Em 2009, Márcio, Reginaldo, Luzinete e Andréa submeteram um artigo à revista Eletronic Letters, que foi publicado na edição de fevereiro de 2010 (ver Pesquisa FAPESP nº 178). “Agora com a publicação na Scientific Reports, acreditamos que a comunidade mundial da área das ciências biológicas poderá se interessar mais”, diz Márcio. “Não existe outro grupo fazendo pesquisa nesse sentido segundo a literatura aberta, até onde sabemos, porque pode ter alguém da indústria farmacêutica, de forma fechada, desenvolvendo algo nesse sentido.”
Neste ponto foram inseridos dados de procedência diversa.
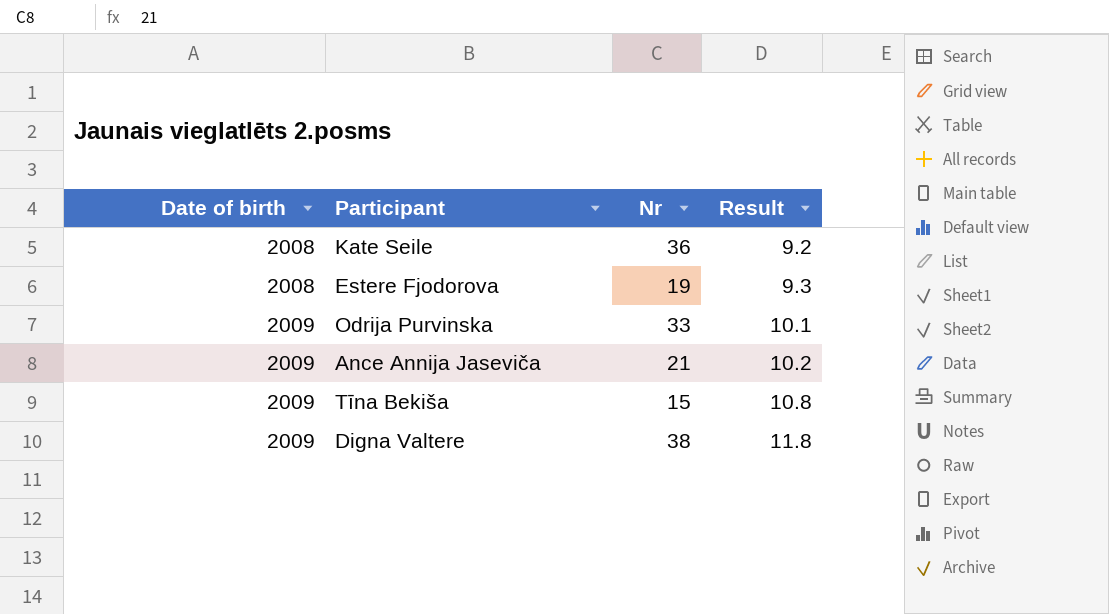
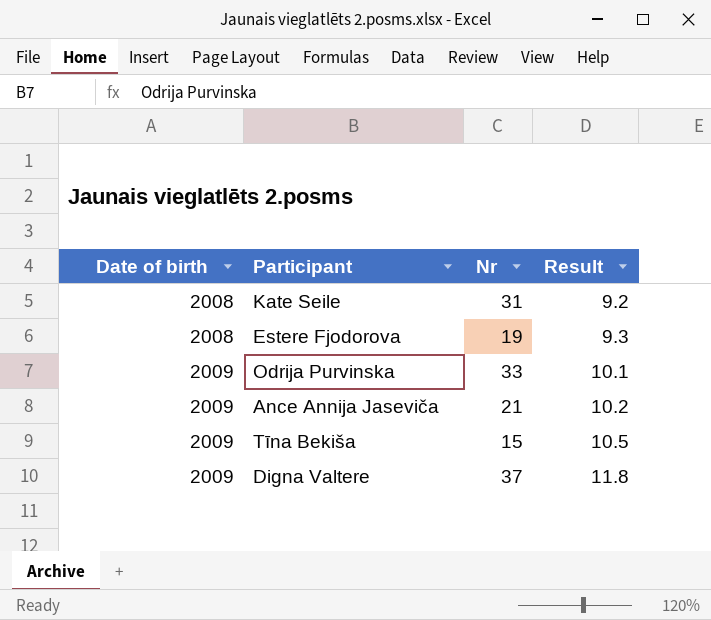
Kate Seile | Nr: 36 -> 31
Tīna Bekiša | Result: 10.8 -> 10.5
Digna Valtere | Nr: 38 -> 37

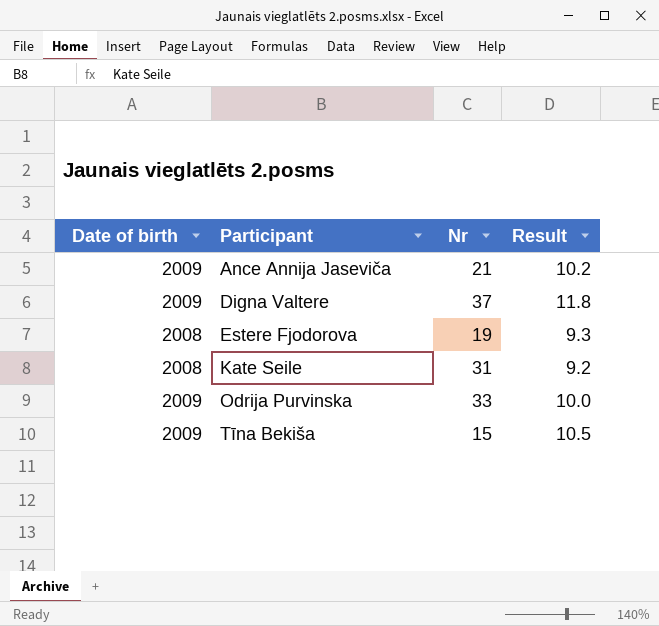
row order: Date of birth ascending -> Participant ascending
Odrija Purvinska | Result: 10.1 -> 10.0

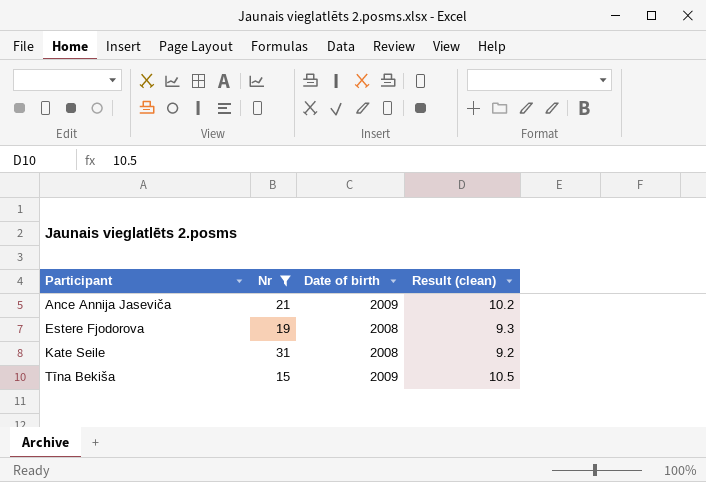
filter: none -> Nr <= 31
column Date of birth | position: 1 -> 3
column name: Result -> Result (clean)

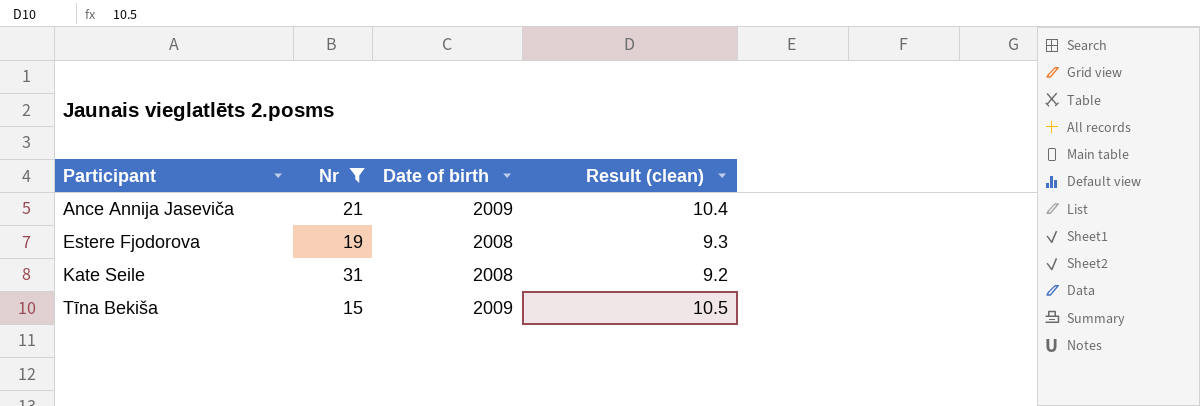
Ance Annija Jaseviča | Result (clean): 10.2 -> 10.4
“Como várias outras descobertas científicas, essa deverá ter um caminho longo para ser aceita e utilizada. Eles deram um salto que, sem nenhuma dúvida, é uma quebra de paradigma”, diz o biólogo Rogério Margis, professor do Centro de Biotecnologia da Universidade Federal do Rio Grande do Sul (UFRGS). “Imagino que existirão novos desafios com a descoberta desse padrão que transcende a sequência linear das bases e adiciona mais uma camada de complexidade e de padrões de código na molécula de DNA. Para expandir esse tipo de análise será necessário ter uma grande infraestrutura computacional”, comenta Rogério. “Até agora os estudos deles não tiveram o impacto e a repercussão esperada na comunidade científica. Um problema é que o estudo, embora único, engloba áreas distintas como biologia e matemática, que pouco conversam”, diz.
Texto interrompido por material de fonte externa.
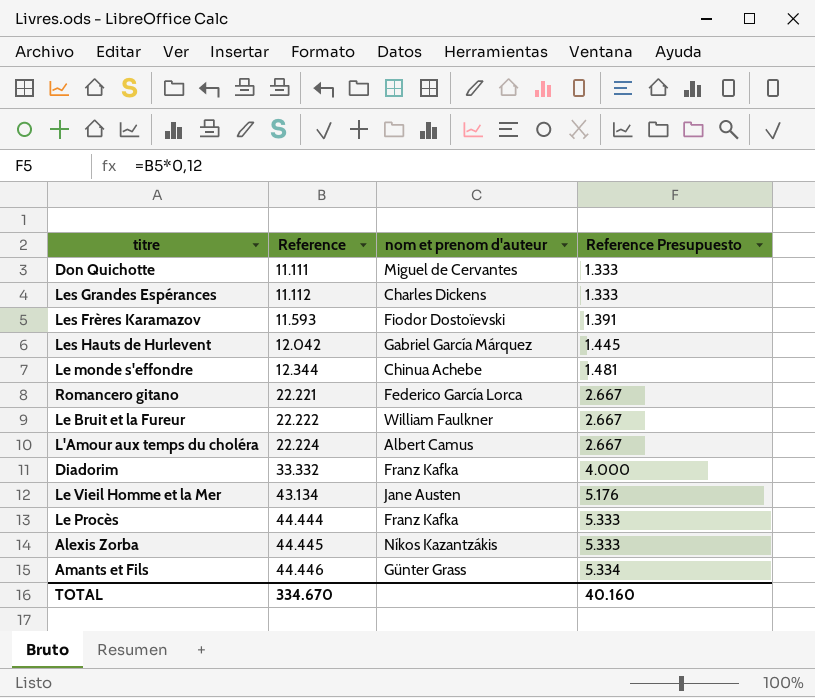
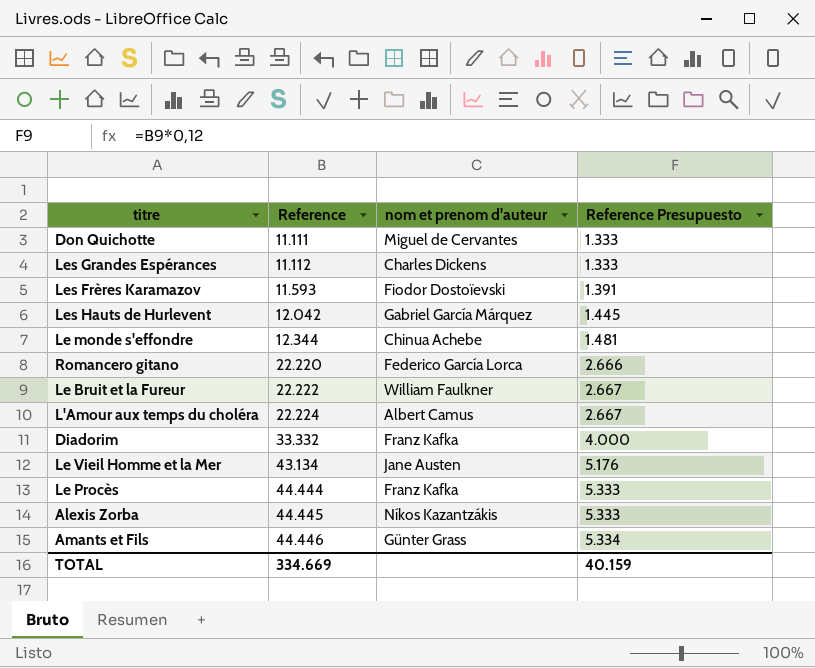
Romancero gitano | Reference: 22.221 -> 22.220
Romancero gitano | Reference Presupuesto: 2.667 -> 2.666
TOTAL | Reference: 334.670 -> 334.669
TOTAL | Reference Presupuesto: 40.160 -> 40.159

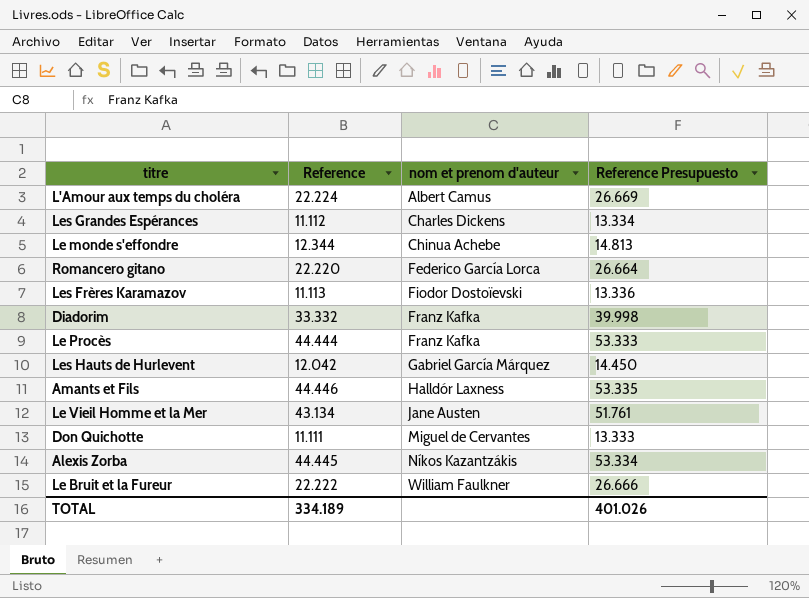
row order: Reference ascending -> nom et prenom d'auteur ascending
column Reference Presupuesto | formula: [Reference] * 0,12 -> [Reference] * 1,2
Les Frères Karamazov | Reference: 11.593 -> 11.113
Amants et Fils | nom et prenom d'auteur: Günter Grass -> Halldór Laxness
TOTAL | Reference: 334.669 -> 334.189
TOTAL | Reference Presupuesto: 40.159 -> 401.026

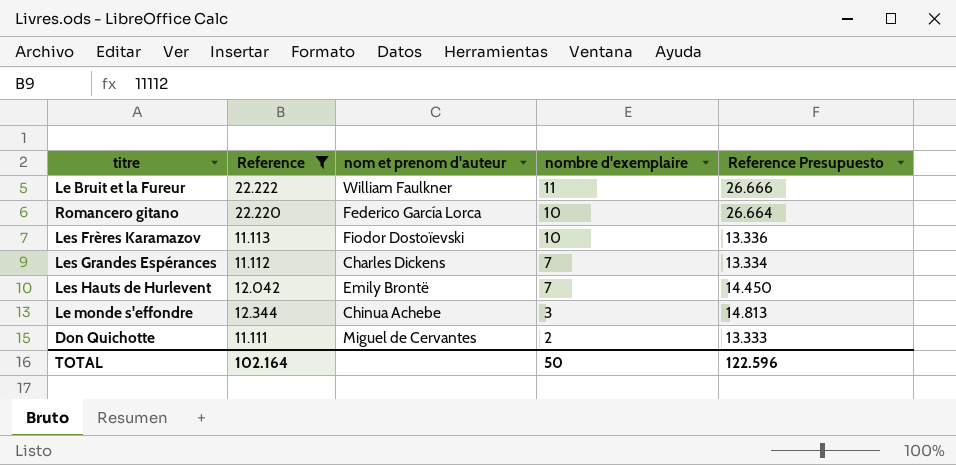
filter: none -> Reference <= 22.222
row order: nom et prenom d'auteur ascending -> nombre d'exemplaire descending
column nombre d'exemplaire | position: none -> 4
Les Hauts de Hurlevent | nom et prenom d'auteur: Gabriel García Márquez -> Emily Brontë
TOTAL | Reference: 334.189 -> 102.164
TOTAL | Reference Presupuesto: 401.026 -> 122.596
“Já apresentei os estudos em eventos no exterior, mas acho que há uma certa desconfiança por várias razões. O assunto é extremamente complexo, poucas pessoas conseguem transitar nas duas áreas, da genética e dos códigos corretores de erros, o grupo é de brasileiros e o trabalho de 2010 foi divulgado em uma revista da área de engenharia elétrica”, explica Márcio. O interesse maior pelos estudos, segundo ele, deve partir do pessoal da biologia molecular e da biotecnologia. Do lado da matemática, seriam os grupos de teoria da informação e comunicação. Mas isso só vai acontecer se houver uma integração multidisciplinar, como aconteceu no caso da descoberta.
Projetos
1. Código matemático de geração e decodificação de sequência de DNA e proteínas: utilização na identificação de ligantes e receptores (n° 2008/04992-0); Modalidade Programa de Apoio à Propriedade Intelectual (Papi); Pesquisador responsável Márcio de Castro Silva Filho (USP); Investimento R$ 13.200,00 e US$ 20.000,00.
2. Herbivory and intracellular transport of proteins (nº 2008/52067-3); Modalidade Projeto Temático; Pesquisador responsável Márcio de Castro Silva Filho (USP); Investimento R$ 1.392.217,77 e US$ 169.187,06.
3. Biologia de sistemas aplicada à agricultura: análise de transcriptomas e interactomas (nº 2011/00417-3); Modalidade Programa Jovens Pesquisadores em Centros Emergentes; Pesquisador responsável Marcelo Mendes Brandão (Unicamp); Investimento R$ 199.169,39 e US$ 3.846,15.
Artigos científicos
Brandão, M. M., et al. Ancient DNA sequence revealed by error-correcting codes. Scientific Reports. v. 5, n. 12051. jul. 2015.
Faria, L. C. B., et. al. Transmission of intra-cellular genetic information: A system proposal. Journal of Theoretical Biology. v. 358, p. 208-31. out 2014.
Faria L. C. B., et al. Is a Genome a Codeword of an Error-Correcting Code? PLoS ONE. v. 7, n. 5, e 36644. mai. 2012.
Faria, L. C. B. et. al. DNA sequences generated by BCH codes over GF(4). Electronics Letters. v. 46, n°. 3, p. 202-3. fev 2010.